ACTIVITY — In the data below, which lines hold "selected"? Copy every one.

(ENTRIES SHOWN begins)

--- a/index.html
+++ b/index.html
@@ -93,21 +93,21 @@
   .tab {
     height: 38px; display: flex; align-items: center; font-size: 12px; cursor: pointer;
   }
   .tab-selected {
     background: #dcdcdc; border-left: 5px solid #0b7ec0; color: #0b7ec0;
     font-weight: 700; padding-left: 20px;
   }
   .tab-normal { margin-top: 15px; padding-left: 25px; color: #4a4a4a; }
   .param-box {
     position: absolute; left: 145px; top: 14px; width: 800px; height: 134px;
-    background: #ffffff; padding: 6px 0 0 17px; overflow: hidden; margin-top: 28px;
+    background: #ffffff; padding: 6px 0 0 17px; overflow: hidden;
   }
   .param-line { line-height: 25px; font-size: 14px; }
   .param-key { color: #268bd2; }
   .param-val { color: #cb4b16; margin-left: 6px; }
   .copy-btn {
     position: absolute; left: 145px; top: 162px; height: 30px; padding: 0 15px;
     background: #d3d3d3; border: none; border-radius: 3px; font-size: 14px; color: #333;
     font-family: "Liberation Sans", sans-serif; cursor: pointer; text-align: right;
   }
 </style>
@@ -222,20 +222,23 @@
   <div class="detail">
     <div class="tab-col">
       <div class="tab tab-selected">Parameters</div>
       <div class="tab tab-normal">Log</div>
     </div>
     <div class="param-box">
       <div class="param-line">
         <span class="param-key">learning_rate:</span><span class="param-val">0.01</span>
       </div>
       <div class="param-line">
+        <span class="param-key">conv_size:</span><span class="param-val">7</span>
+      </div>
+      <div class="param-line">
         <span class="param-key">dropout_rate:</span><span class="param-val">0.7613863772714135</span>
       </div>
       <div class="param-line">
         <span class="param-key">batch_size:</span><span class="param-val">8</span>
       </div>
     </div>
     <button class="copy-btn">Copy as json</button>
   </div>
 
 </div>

(ENTRIES SHOWN ends)
(ENTRIES SHOWN begins)

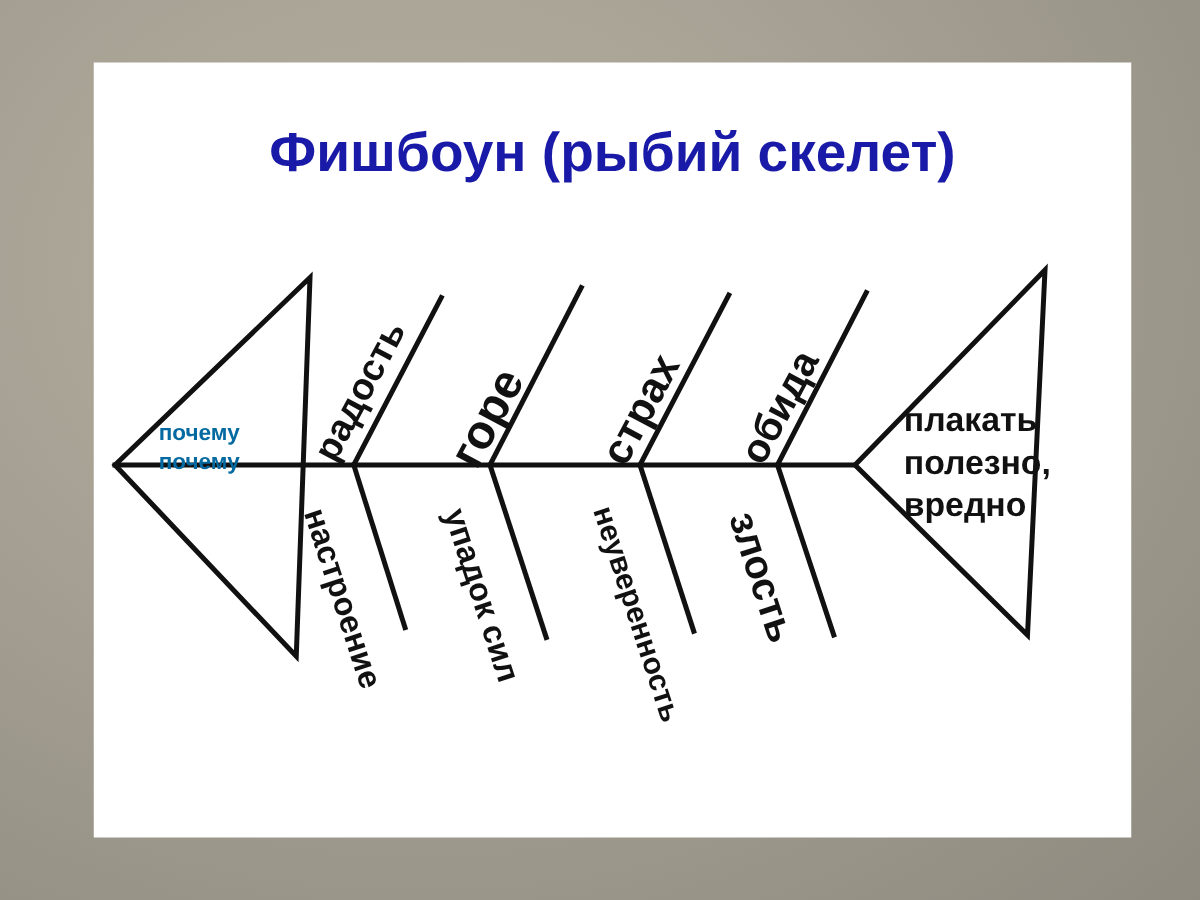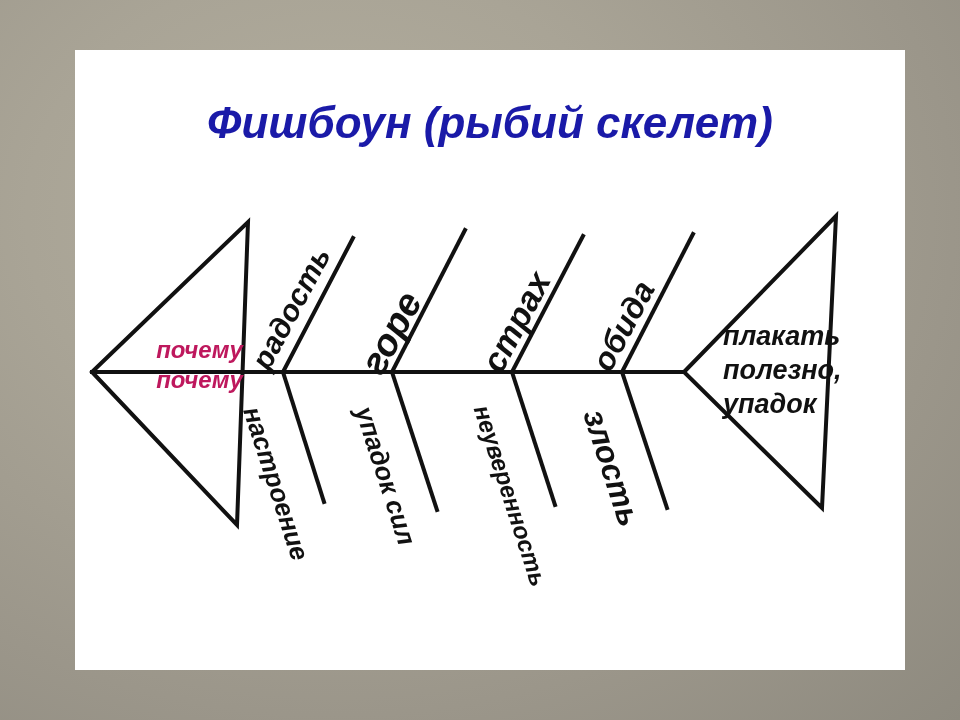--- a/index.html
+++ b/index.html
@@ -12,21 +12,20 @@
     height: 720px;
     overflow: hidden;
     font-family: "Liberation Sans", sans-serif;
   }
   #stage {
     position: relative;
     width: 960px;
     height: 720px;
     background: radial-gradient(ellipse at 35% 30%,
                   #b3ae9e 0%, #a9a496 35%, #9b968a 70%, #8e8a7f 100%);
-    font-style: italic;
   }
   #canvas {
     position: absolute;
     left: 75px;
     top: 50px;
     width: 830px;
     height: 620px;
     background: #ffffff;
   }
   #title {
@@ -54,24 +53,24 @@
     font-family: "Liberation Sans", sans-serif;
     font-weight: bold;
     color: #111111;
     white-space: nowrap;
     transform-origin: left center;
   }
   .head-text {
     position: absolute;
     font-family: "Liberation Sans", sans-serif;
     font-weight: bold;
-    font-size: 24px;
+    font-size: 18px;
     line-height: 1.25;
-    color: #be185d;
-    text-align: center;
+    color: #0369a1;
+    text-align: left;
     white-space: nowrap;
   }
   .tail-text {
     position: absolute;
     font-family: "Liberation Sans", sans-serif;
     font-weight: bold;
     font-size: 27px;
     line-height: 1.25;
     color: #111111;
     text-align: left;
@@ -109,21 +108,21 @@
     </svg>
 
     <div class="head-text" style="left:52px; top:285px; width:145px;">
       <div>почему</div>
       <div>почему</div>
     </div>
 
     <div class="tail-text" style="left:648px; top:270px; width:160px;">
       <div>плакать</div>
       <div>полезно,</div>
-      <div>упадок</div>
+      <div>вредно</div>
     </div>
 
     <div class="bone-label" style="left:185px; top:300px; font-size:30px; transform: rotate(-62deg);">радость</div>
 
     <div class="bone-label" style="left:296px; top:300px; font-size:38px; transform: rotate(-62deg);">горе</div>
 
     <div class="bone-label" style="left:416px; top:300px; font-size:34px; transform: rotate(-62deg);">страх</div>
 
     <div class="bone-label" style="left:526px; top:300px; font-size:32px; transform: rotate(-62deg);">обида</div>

(ENTRIES SHOWN ends)

EXERCISE RESPONSE —
   .tab-selected {
       <div class="tab tab-selected">Parameters</div>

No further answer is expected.